Making his mark in the MLB, Sal Frelick continues his support for Best Buddies and recalls great days with his friends from LABBB

JOHN CONCEISON

Making big catches as a member of the Milwaukee Brewers. (Courtesy photo)

 

P art of the beauty of baseball comes to light when seen through the eyes of a 7-year-old.

Such is the magic when Logan McDonough proudly boasts that Milwaukee Brewers right fielder Sal Frelick is his favorite player, living in the heart of Red Sox Nation not withstanding.

This is completely understandable, given that Logan’s dad, Gavin McDonough, is an assistant baseball coach at Lexington High, and Frelick enjoyed playing there under his tutelage.

Ask Logan what’s the best aspect of Frelick’s game, and he shouts without a doubt, “Robs home runs.”

Arguably the finest web gem of this past major league postseason wasn’t a catch at all, but indeed involved Frelick erasing a grand slam in Game 1 of the National League Championship Series against the Los Angeles Dodgers.

The game last month was played after Logan’s bedtime, but his dad made sure he saw the replay early the next morning. For those just tuning in, it went like this:

With Frelick playing center field in the series opener, the Dodgers’ Max Muncy stepped in with the bases loaded and one out in the top of the fourth inning.

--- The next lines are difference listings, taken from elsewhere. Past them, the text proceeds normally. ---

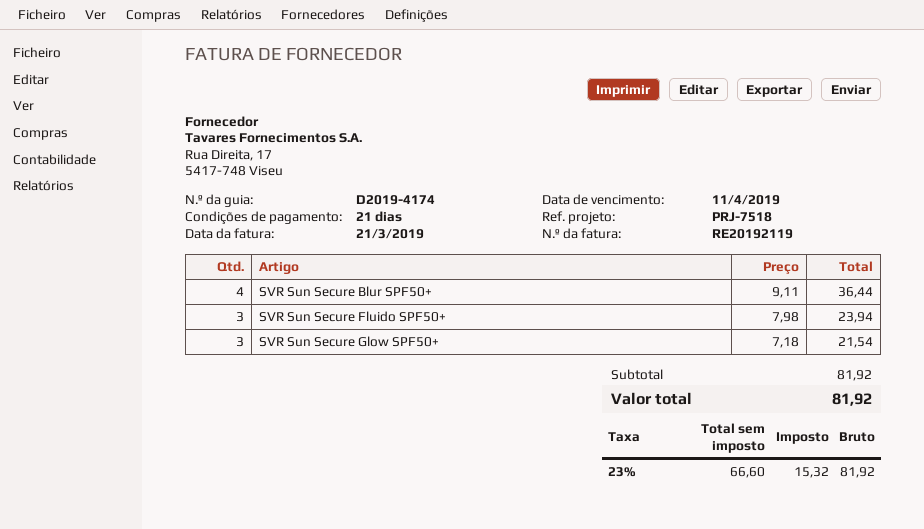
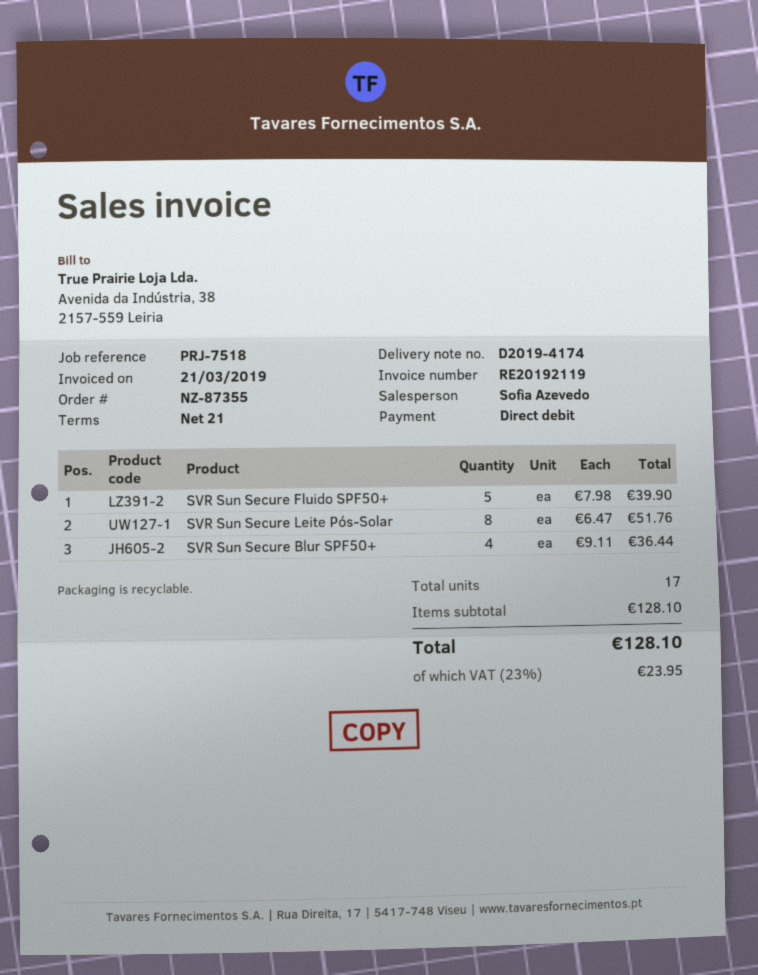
SVR Sun Secure Fluido SPF50+: 3 x 7.98 = 23.94 -> 5 x 7.98 = 39.90
SVR Sun Secure Glow SPF50+: 3 x 7.18 = 21.54 -> none
SVR Sun Secure Leite Pós-Solar: none -> 8 x 6.47 = 51.76
subtotal: 81.92 -> 128.10
tax: 23% = 15.32 -> 23% = 23.95
total: 81.92 -> 128.10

Muncy delivered a shot toward deep center field, Sal gave chase and leapt as the ball was about the clear the wall.

Within fractions of seconds, Frelick deflected the ball with his glove to keep it in the park, and after the ball barely grazed off the top of the wall, Sal grabbed the ball while landing and fired a strike to shortstop Joey Ortiz in the shallow outfield.

Meanwhile, confusion reigned around Milwaukee’s American Family Field, with many, including Frelick, thinking the outfielder caught the ball on the fly. “It hit my glove, and I saw it floating,” he said. “It was so loud in there.”

Ortiz alertly fired to catcher William Contreras to force out Teoscar Hernandez at home plate, then Contreras saw Will Smith also was confused off second base, and the catcher made his way to third and touched the bag to complete an inning-ending double play, keeping the game scoreless.

Officially, it goes down as a ground into a double play, 8-6-2. Can’t dial it up any more Lexington than that.

“That’s a crazy play that hopefully we don’t see again,” Frelick said, slightly miffed he didn’t catch the ball. But if he did, Hernandez would have scored on the sacrifice fly, so best that fine fortune was on Milwaukee’s side.

 And Frelick, who was selected in the first round of the 2021 draft after starring three years at Boston College, has enjoyed plenty of fine fortune in his first three seasons with the Brew Crew, all concluding in the postseason, with Frelick starting in each playoff game.

“I’ve been able to spray champagne three times,” he said. “Some guys go whole careers without making the playoffs.”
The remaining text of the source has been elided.